This painting came out of a motif that I’ve worked with several times in the past. That would entail a kind of inner workings of the body laid bare, suggesting some kind of translucency or transparency or in some instances, a kind of decomposition of the exterior body to reveal the interior.

And I was thinking about this both in terms of a kind of, metaphorical idea that also mimicked or echoed, the structure of a painting itself, which has a kind of skin, that is stretched over some sort of support containing a painted event on its surface.

And I was thinking a lot about the historical, various historical modes of figuration and how those have changed over time. So, for instance, things like torsion of the body or various positions of the body that are meant to reflect some kind of interior activities such as thought, when we think about Rodin, (let’s say) or pain, such as, Michelangelo’s Dying Slaves, and then this sort of transition to a kind of mannequin like body that we see, with the onset of figuration within modernism.

And, the face of the figure is, almost, Etruscan or Babylonian in a sense, because I wanted to kind of forgo, I wanted to combine several different modes of, representation into one.

And, also, I was thinking a lot about Sigmar Polke and his use of, you know, his, like, experimenting with, material and paint and creating an interesting cognitive dissonance or rupture between, the material and what that material is meant to describe or embody.

And so here, the body itself is a kind of hole in a layer of skin in the painting, in this olive drab background, which is strange because it’s a, it’s optically or illusionistically, meant to be read as a background, but when you actually regard the object, it is in the foreground and the body itself is a kind of void, a kind of hole in the surface.

And then there’s also a strange relationship between two very different kinds of material.
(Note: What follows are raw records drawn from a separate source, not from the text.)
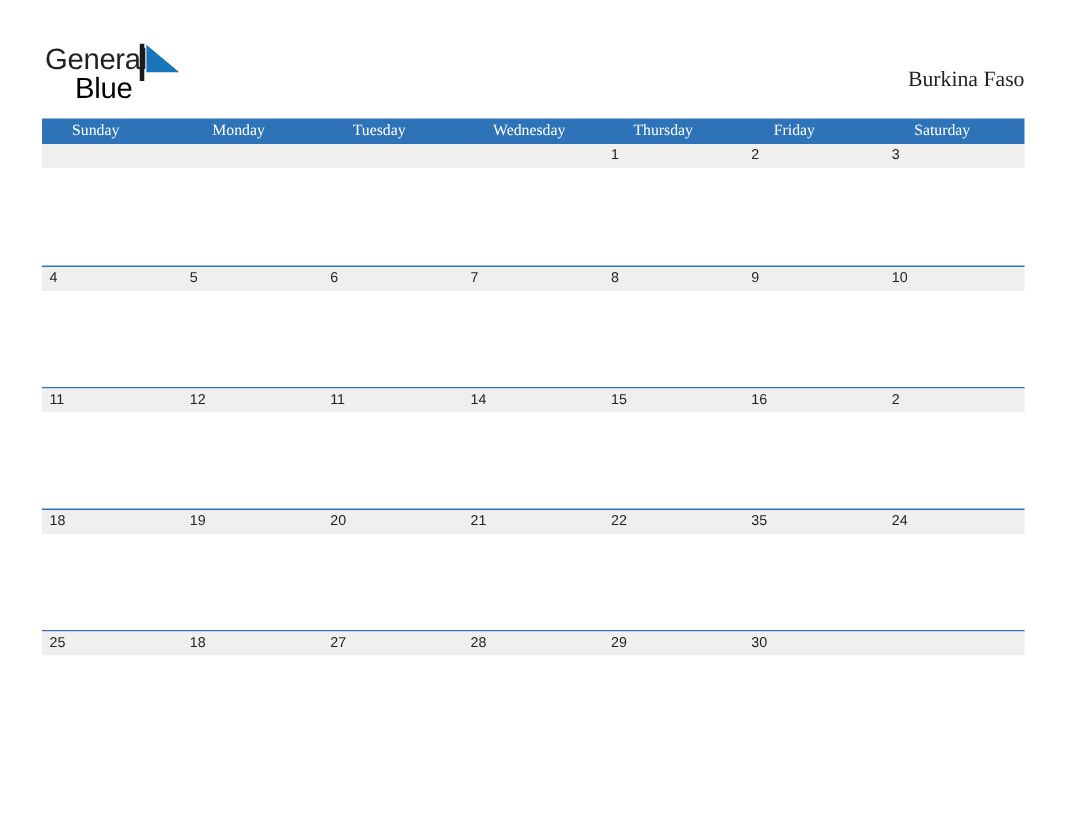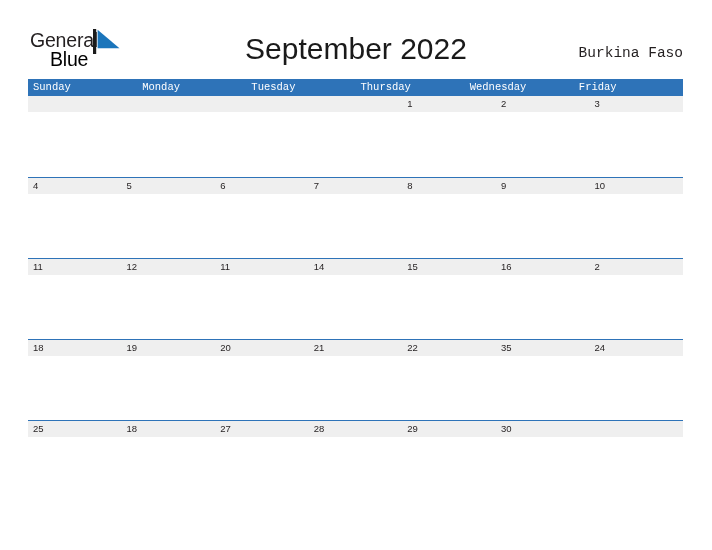--- a/index.html
+++ b/index.html
@@ -174,7 +174,6 @@
       </span>
     </div>
 
-    <div class="cal-title">September 2022</div>
 
     <div class="cal-region">Burkina Faso</div>
 

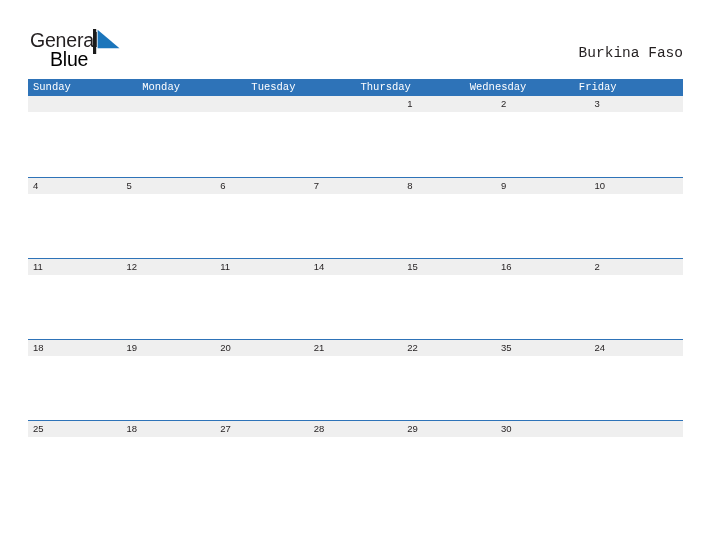--- a/index.html
+++ b/index.html
@@ -85,7 +85,7 @@
     right: 29px;
     top: 44px;
     font-size: 14.5px;
-    font-family: Liberation Mono, monospace;
+    font-family: Liberation Serif, serif;
     color: #231f20;
     line-height: 18px;
     white-space: nowrap;

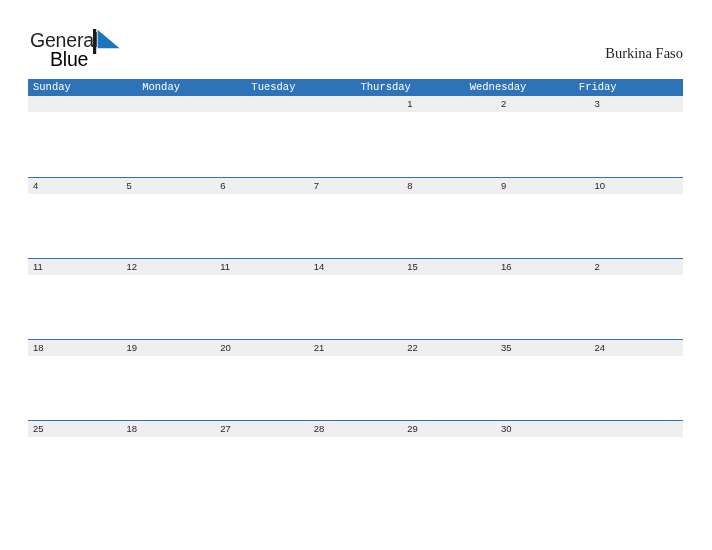--- a/index.html
+++ b/index.html
@@ -110,9 +110,9 @@
     height: 24px;
     color: #ffffff;
     font-size: 10.5px;
-    font-family: Liberation Mono, monospace;
+    font-family: Liberation Serif, serif;
     line-height: 17px;
-    padding-left: 5px;
+    padding-left: 20px;
     overflow: hidden;
     white-space: nowrap;
   }

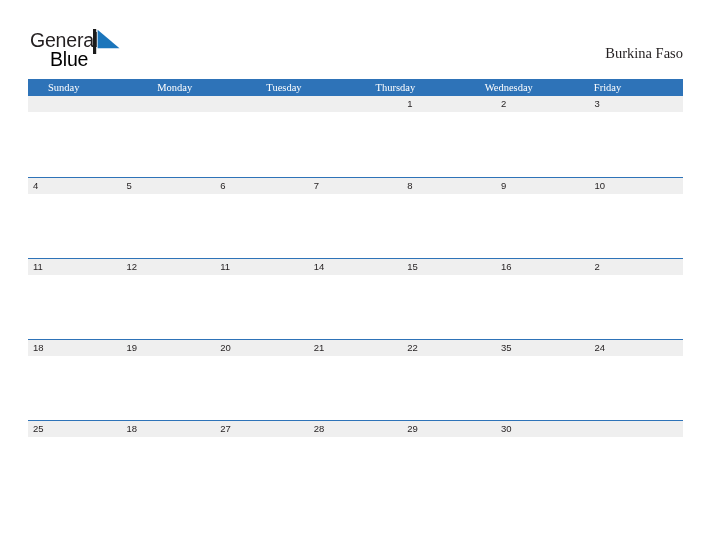--- a/index.html
+++ b/index.html
@@ -185,8 +185,8 @@
       <div class="weekday-cell">Sunday</div>
       <div class="weekday-cell">Monday</div>
       <div class="weekday-cell">Tuesday</div>
+      <div class="weekday-cell">Wednesday</div>
       <div class="weekday-cell">Thursday</div>
-      <div class="weekday-cell">Wednesday</div>
       <div class="weekday-cell">Friday</div>
     </div>
 

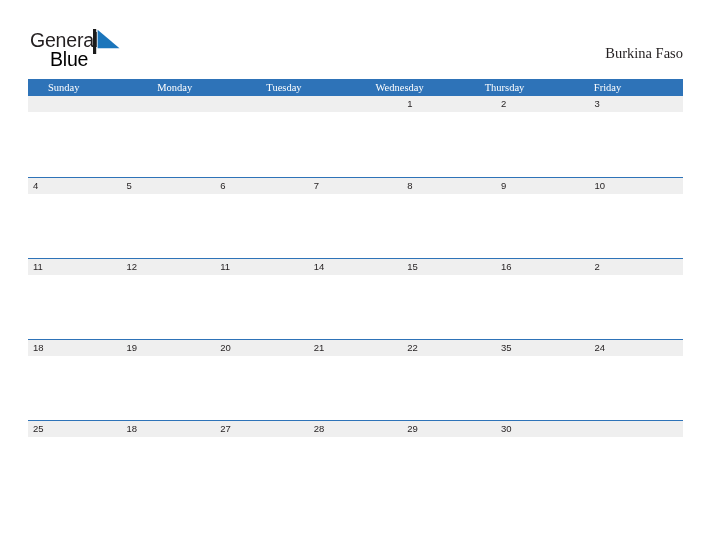--- a/index.html
+++ b/index.html
@@ -188,6 +188,7 @@
       <div class="weekday-cell">Wednesday</div>
       <div class="weekday-cell">Thursday</div>
       <div class="weekday-cell">Friday</div>
+      <div class="weekday-cell">Saturday</div>
     </div>
 
     <div class="week-row first">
There is the interior of the body, which is painted with a very kind of translucent and ethereal watercolour, and then the head and the background, which are painted in a more sculptural, more substantive, material of oil paint.

My work isn’t really meant to be explained or understood or seen through any particular aperture or idea. I’m very interested in paintings as kind of fugitive things out in the world, and the way that they gain value and meaning in the mind’s eye of the viewer. A friend of mine once said that the actual artwork exists somewhere in the air between the viewer and the surface of the painting. The surface, the painting itself is just an object. And this painting is no exception. It is a very open-ended proposition. And, it’s meant to have a relationship to the body, a relationship to feeling, a relationship to a kind of register of looking and feeling. And that’s it.